The long-dormant mines also rear their heads at random intervals, causing cave-ins that have damaged dozens of homes and led to the demolition of a nearly new elementary school in 2009. The budget to repair city services after cave-ins, such as a municipal water line that burst when the sinking ground damaged foundations at 15 homes one year ago, in this 1,500-person town is slim.

So, when an environmental group came to town to pitch a severance tax on coal mined in Illinois that could potentially raise hundreds of millions of dollars annually for the cash-strapped state (and funnel some to Benld), Mayor Gloria Sidar and colleagues were eager to listen.

“I don’t think it’s a bad thing actually to ask somebody to pay a tax that would then go into a fund to help alleviate some of these problems,” she said.

Illinois is one of just three coal-producing states that doesn’t collect excise taxes on fossil fuels that are extracted, or severed, from the ground, including oil and natural gas.

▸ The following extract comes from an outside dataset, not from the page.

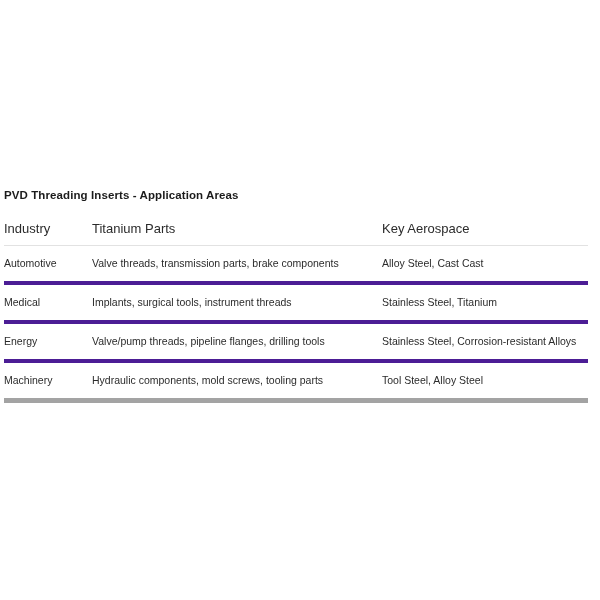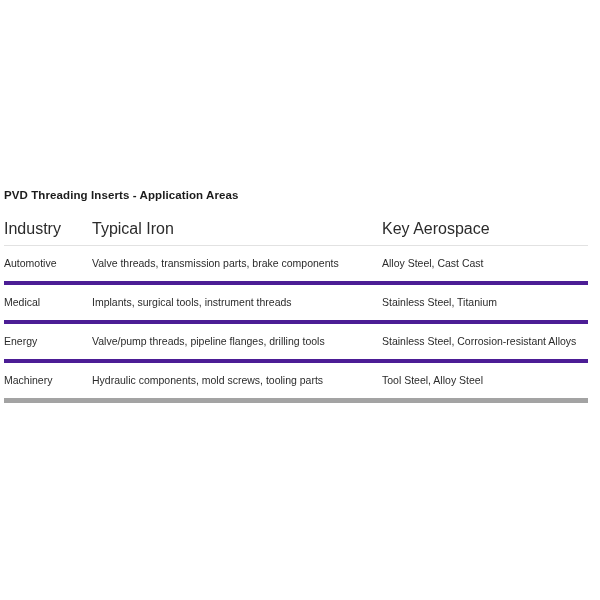"Industry" table.data-table th { font-size: 16px -> 13px }
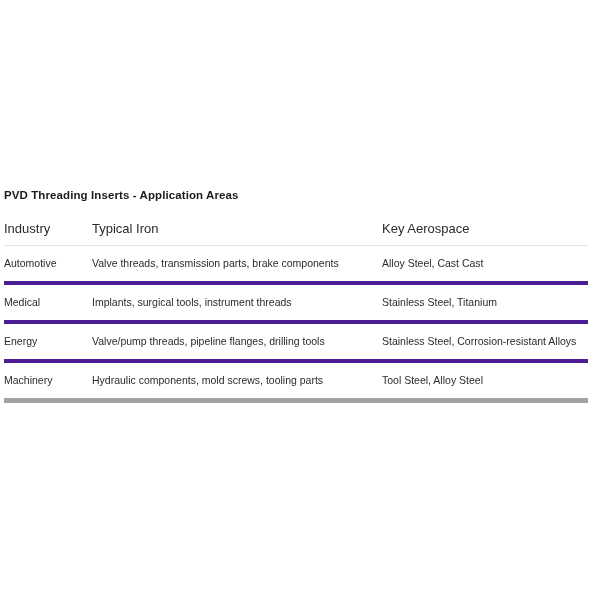"Typical Iron" th { text: Typical Iron -> Titanium Parts }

However, the proposal would need to overcome likely vociferous opposition from the struggling coal industry and also require legislative approval at a time Republican Gov. Bruce Rauner and Democratic leaders haven’t reached an agreement on a budget for the current fiscal year.

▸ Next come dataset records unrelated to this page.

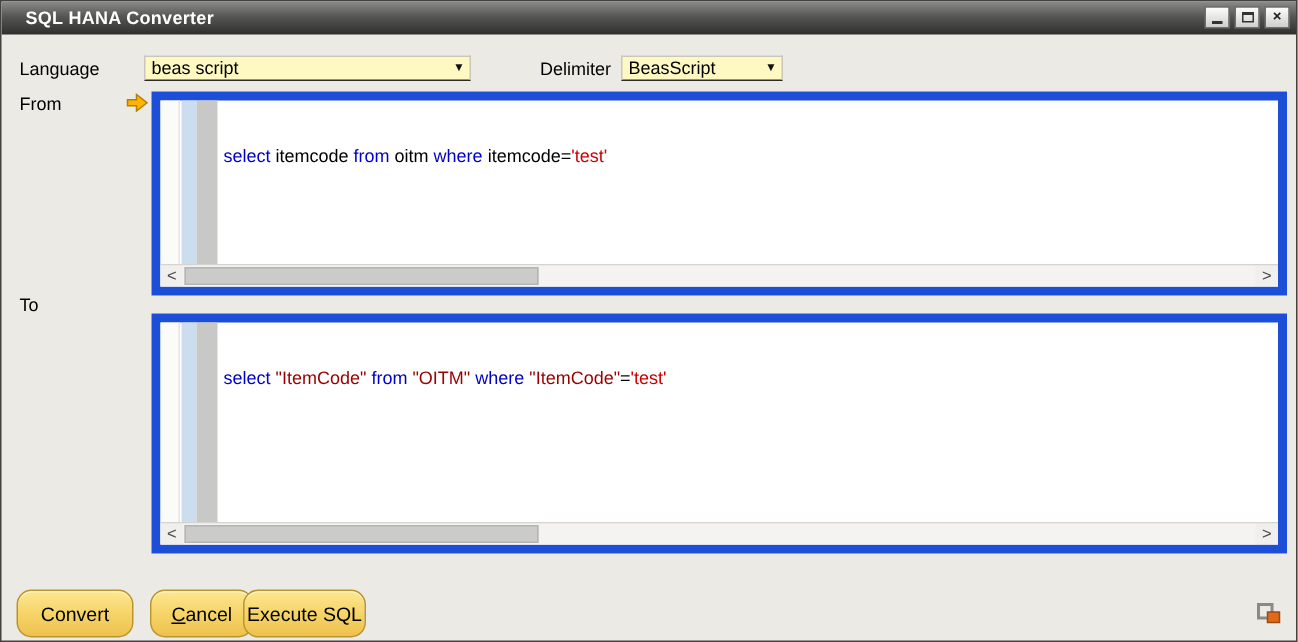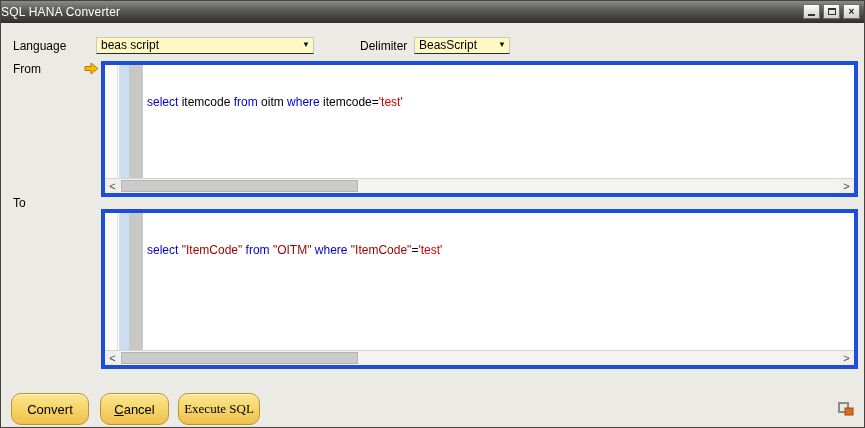"SQL HANA Converter" .titlebar .title { font-weight: normal -> bold; padding-left: 0 -> 16px }
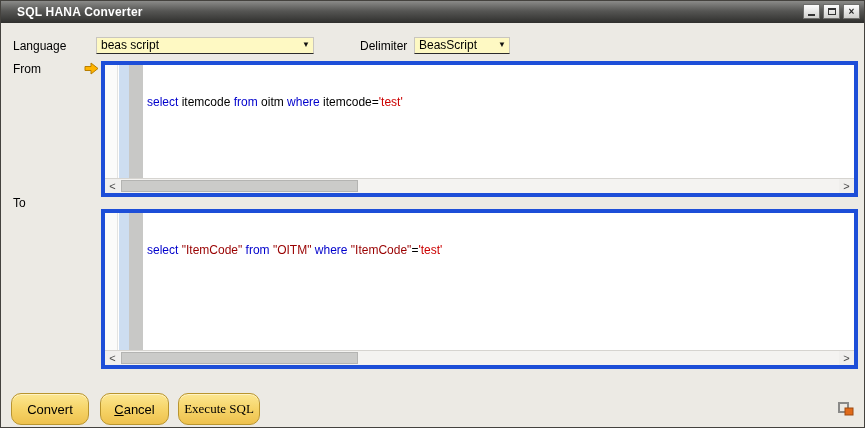"BeasScript" div.combo { width: 96px -> 108px }
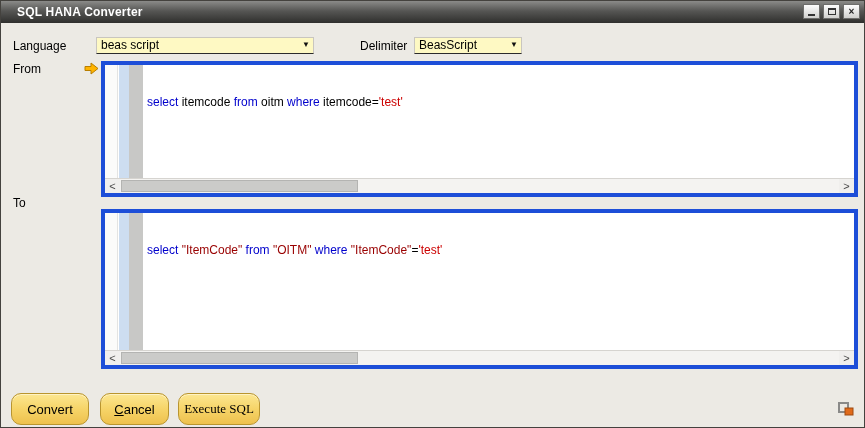"select itemcode from oitm where" .editor { border: 4px solid #1d4ed8 -> 6px solid #1d4ed8 }
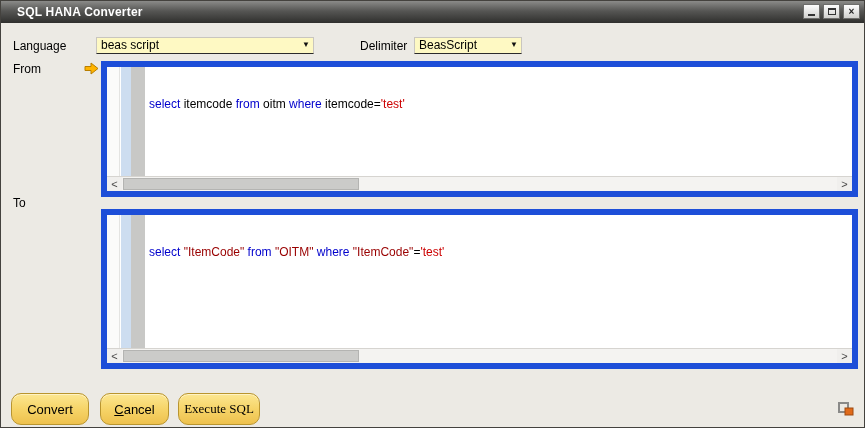"Execute SQL" div.gold-btn { font-family: Liberation Serif, serif -> none; left: 177px -> 161px }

Organizers said they are working to line up legislative sponsors for 2017 rather than push lawmakers during an election year to support a 5 percent tax hike on the gross value of the nearly 58 million tons produced by coal companies in Illinois in 2014. They’re also taking their message to former and current coal communities, like Benld in Macoupin County, about 50 miles northeast of St. Louis, Missouri; Canton, which is near Peoria; and West Frankfort near the southern tip of the state.

The tax could have raised $141 million last year alone, and eventually more than $200 million annually as the state’s coal output is expected to increase, according to research conducted on behalf of the environmental nonprofit group, Community Futures Initiative.

The money would be funneled evenly to three sources: the state’s general revenue fund; a permanent mineral trust fund to pay for future public services beyond the shelf life of mines - beneficial for places like Benld; and coal-producing communities.

“Coal companies that mine here in Illinois are extracting the state’s wealth,” said Champaign environmental activist Pam Richart, a leader of the initiative. Most of the energy generated in Prairie State relies upon coal shipped from elsewhere, according to federal statistics, while roughly 80 percent of the high-sulphur coal mined here is sent out of state, including overseas markets.

Illinois coal officials contend that any new tax could further weaken the already-reeling industry. Last week, St. Louis-based Peabody Energy, which is the nation’s largest coal miner and operates three mines in southern Illinois, filed for bankruptcy protection.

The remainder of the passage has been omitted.